[UPDATE July 2022: I switched to using MobaXterm which does the job just fine. I don’t like that it is not free/open but I do like that it comes with an integrated SSH agent, which makes life a lot easier]
I had been a happy WSL1 user for many years, but after switching laptops I more or less had to upgrade to WSL2. Which is the same thing but not really.
The thing is, WSL2 startup times are annoyingly slow. And I hate slow. Computers have to be fast and snappy.
So after poking around — many blogs and Github issues — I decided to ditch WSL and move on.
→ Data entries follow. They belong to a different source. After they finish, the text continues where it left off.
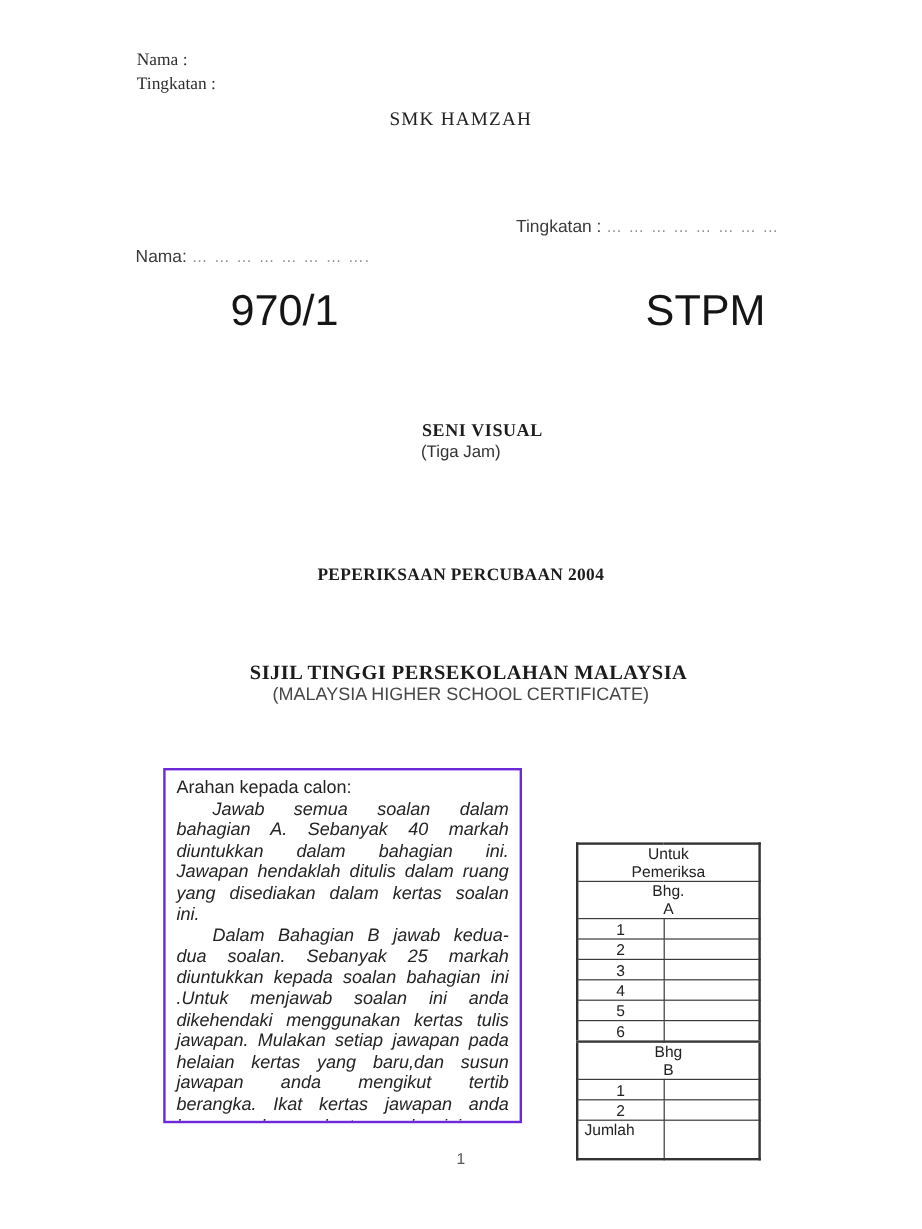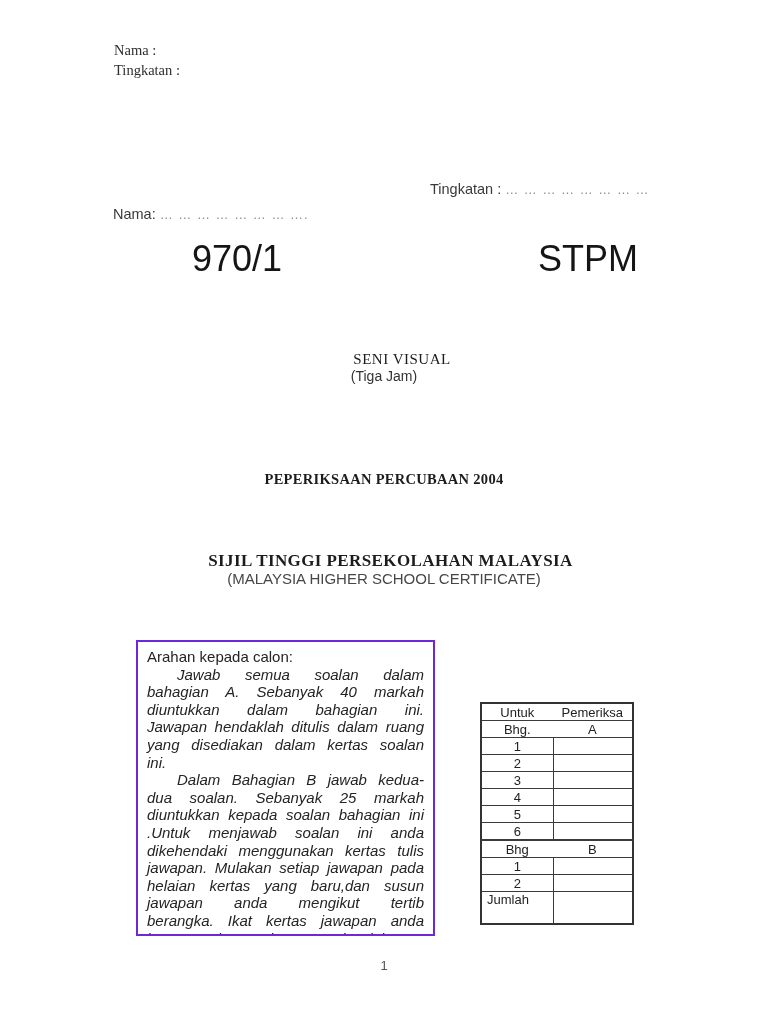--- a/index.html
+++ b/index.html
@@ -25,21 +25,21 @@
   .fill-right{position:absolute;left:430px;top:0;white-space:nowrap;}
   .dots{color:#8f8f8f;font-size:13px;letter-spacing:1px;}
 
   
   .coderow{position:absolute;left:0;top:239px;width:100%;height:42px;}
   .paper-code{position:absolute;left:192px;top:0;font-size:36px;line-height:40px;color:#151515;}
   .exam-level{position:absolute;right:130px;top:0;font-size:36px;line-height:40px;color:#151515;}
 
   
   .titleblock{position:absolute;left:0;top:351px;width:100%;text-align:center;}
-  .subject{font-size:15px;font-weight:normal;letter-spacing:.5px;line-height:17px;color:#1c1c1c;padding-left:36px;}
+  .subject{font-size:15px;font-weight:bold;letter-spacing:.5px;line-height:17px;color:#1c1c1c;padding-left:36px;}
   .paper-title{font-size:21px;line-height:24px;color:#1c1c1c;}
   .duration{font-size:14px;line-height:16px;color:#333;}
 
   
   .trial{position:absolute;left:0;top:471px;width:100%;text-align:center;
          font-size:14.5px;font-weight:bold;letter-spacing:.3px;color:#1c1c1c;}
 
   
   .cert{position:absolute;left:0;top:551px;width:100%;text-align:center;}
   .cert-my{font-size:17px;font-weight:bold;letter-spacing:.4px;line-height:19px;color:#1c1c1c;padding-left:13px;}
@@ -58,41 +58,42 @@
   }
 
   
   .marks{
     position:absolute;left:480px;top:702px;width:152px;
     border-collapse:collapse;table-layout:fixed;
     font-size:13px;color:#222;border:2px solid #333;
   }
   .marks td{border:1px solid #3a3a3a;height:16px;padding:0;text-align:center;vertical-align:middle;line-height:15px;}
   .marks tr.merged td{padding:0;}
-  .split{display:flex;width:100%;}
+  .split{display:flex;width:100%;flex-direction:column;}
   .split .s-l{flex:0 0 47%;text-align:center;}
   .split .s-r{flex:0 0 53%;text-align:center;}
   .marks tr.thick-top td{border-top-width:2px;}
   .marks tr.tall td{height:31px;vertical-align:top;}
   .marks td.jl{text-align:left;padding-left:5px;}
 
   .pageno{position:absolute;left:0;top:958px;width:100%;text-align:center;
           font-size:13px;color:#565656;}
 </style>
 </head>
 <body>
 
 <div class="page">
 
   <div class="corner serif">
     <div>Nama :</div>
     <div>Tingkatan :</div>
   </div>
 
   <div class="school">
+    <div class="school-name serif">SMK HAMZAH</div>
   </div>
 
   <div class="fillrow">
     <div class="fill-left"><span>Nama: </span><span class="dots">… … … … … … … ….</span></div>
     <div class="fill-right"><span>Tingkatan : </span><span class="dots">… … … … … … … …</span></div>
   </div>
 
   <div class="coderow">
     <div class="paper-code">970/1</div>
     <div class="exam-level">STPM</div>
So I entered the world of terminal emulators and unixy environments, which can be overwhelmingly confusing at times.
Windows Terminal
First I settled on Windows Terminal as a terminal emulator. I already starting using this for WSL (which comes default with MinTTY).
MinTTY is used *a lot* and many tools are actually MinTTY under the hood. Cygwin also comes with MinTTY by default. And MinTTY is pretty good, however: it has no tabs.
Windows Terminal is the only terminal emulator I found (on Windows) that does tabs decently! The only other ones I found were ConEmu, but it feels a bit less snappy, and cmder (which uses ConEmu so it has the same problem).
Once you have tabs, you don’t want to go back.
Windows Terminal is a native Windows binary, so that might explain that snappy feel.
So Windows Terminal it is.
But now, how do I get that Linux feel on Windows! WSL1 was pretty perfect, an almost native feeling Linux environment.
There are many alternatives and emulation option (like running VirtualBox or MinGW et al.) but why not go with good, old, trusty Cygwin solution. Their tagline is enticing:
I knew Cygwin from way back, and I noticed it still hasn’t changed its logical, but somewhat archaic installation procedure.
Cygwin installs itself in a folder with a bunch of recompiled for Windows GPLtools, to create a hierarchy that LOOKS and FEELS like a Linux environment.
Fine, whatever.
As long as I can use, grep, rsync, ssh, wget, vim and awk, right?
And I can. Cygwin makes a whole lot of recompiled GNU tools available for Windows — including the above.
However a basic Cygwin installation is pretty minimalistic, so I had to run the installer a few times to get all the software packages I needed (like ssh, vim and wget they are not installed by default). This makes Cygwin a bit different: you can — and usually have to — run the installer a few times to get everything you need.
Next I added Cygwin to my Windows Terminal and made it the default. And with ‘added’ I mean I made a Windows Terminal profile that starts the bash.exe program that comes with Cygwin and drops me in the Cygin homedir (which is actually a Windows path).
A terminal emulator in itself does nothing except handle input / output, and running a shell program like bash enables you to interact with your files (or OS) by sending input signals trough a terminal emulator and processing its output signals.
Cygwin comes with MinTTY by default (of course): if this had (decent) tabs, I’d probably chuck Windows Terminal.
In Windows Terminal you can click a profile together, which edits a JSON file, but you can also directly edit the JSON if you know what you are doing.
Improvements
I think I really like that Cygwin keeps everything in one folder and doesn’t mess too much with my Windows installation, or path settings and all that. I think (?) it’s just a folder (pretty portable).
Two things though.
Prompt
Cygwin needs a better looking prompt. Well here you go:
export PS1="\u@\h:[\e[1;32m]\w \e[m \D{%T}# "
Try it, you’ll like it. Colors, path, username, time, it has everthing! Put it in your .bash_rc
SSH
I could not figure out why my SSH keys weren’t working when connecting to my server. But when I dropped into verbose mode (ssh -vv) I saw ssh wanted to use keys from C:\Users\Jan van den Berg\.ssh instead of the Cygwin homedir /home/jan/.ssh
I spent waaaaay too much timing thinking why Cygwin would do this, until I noticed the SSH binary I invoked was the default Windows 10 OpenSSH client, which will default to looking in the Windows homedir for ssh keys instead of the Cygwin homedir.
So you have to specifically invoke /bin/ssh (or you can remove the Windows OpenSSH client, or change symlinks, or change paths, whatever works for you).
The lesson is: be aware that Cygwin is just a bunch of Windows executables, and it will therefore also look in your Windows path.
Conclusion
I think I am pretty happy with this setup, mainly because it starts almost instantly! And that was the whole point.